**Your objective**. Reproduce word for word the lines between those holding "- How to Flesh Out - the Plan" and "## How to Flesh Out - Explaining Things", inclusive, and nothing else from the data below.

**Data for review**.
= Beginning of Section =

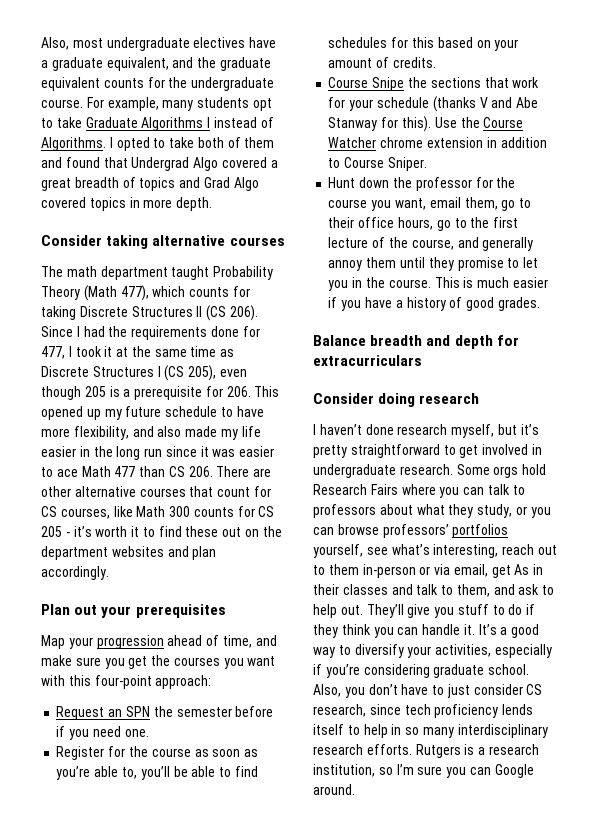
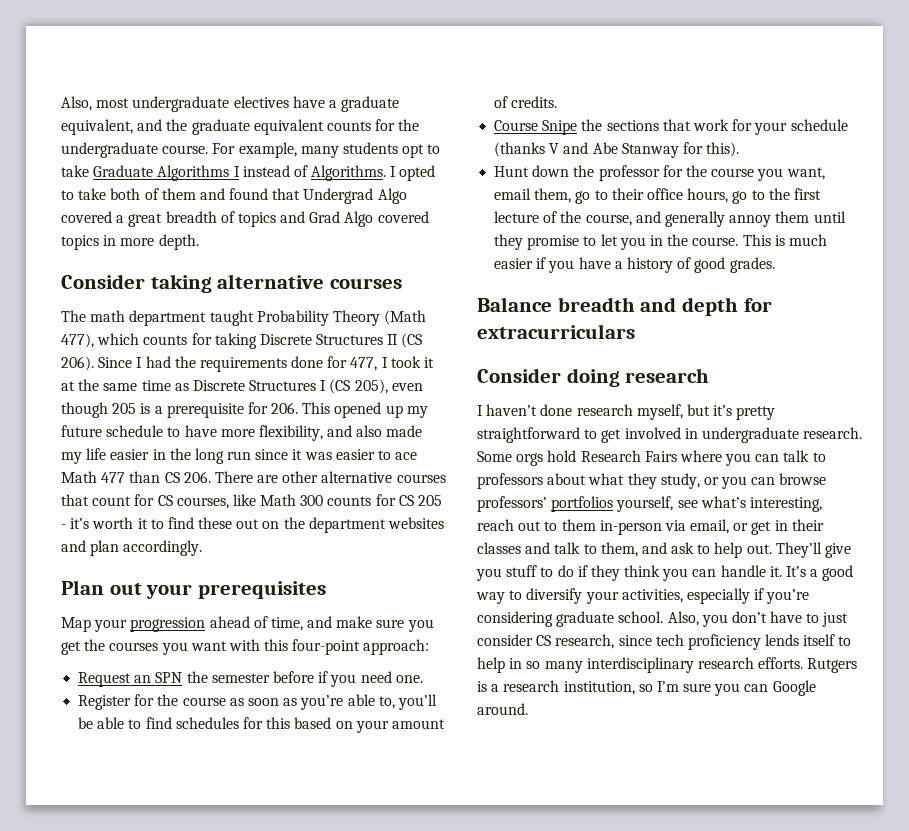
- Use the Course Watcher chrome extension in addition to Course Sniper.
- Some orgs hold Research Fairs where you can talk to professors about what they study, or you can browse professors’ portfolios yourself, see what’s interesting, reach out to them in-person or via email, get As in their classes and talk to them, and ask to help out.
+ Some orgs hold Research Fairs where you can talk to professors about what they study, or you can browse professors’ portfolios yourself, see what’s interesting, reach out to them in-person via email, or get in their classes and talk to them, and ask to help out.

= End of Section =
= Beginning of Section =

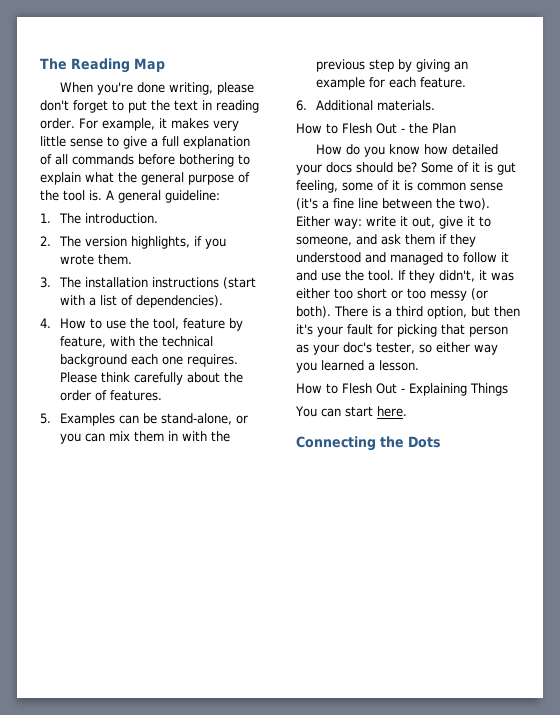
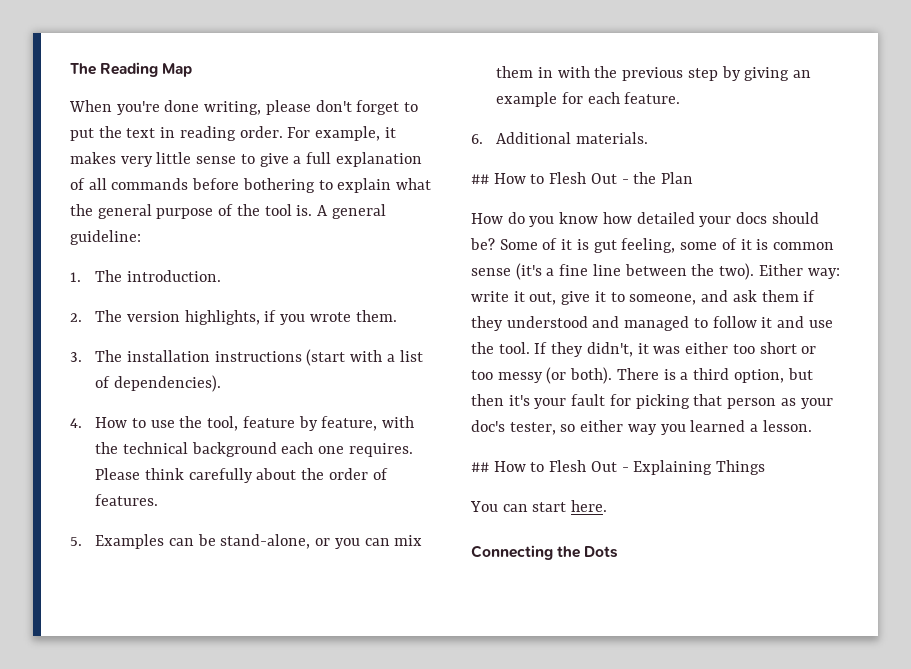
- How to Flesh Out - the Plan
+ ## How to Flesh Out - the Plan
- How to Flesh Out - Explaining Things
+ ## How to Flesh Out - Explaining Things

= End of Section =

**Output for this task**.
- How to Flesh Out - the Plan
+ ## How to Flesh Out - the Plan
- How to Flesh Out - Explaining Things
+ ## How to Flesh Out - Explaining Things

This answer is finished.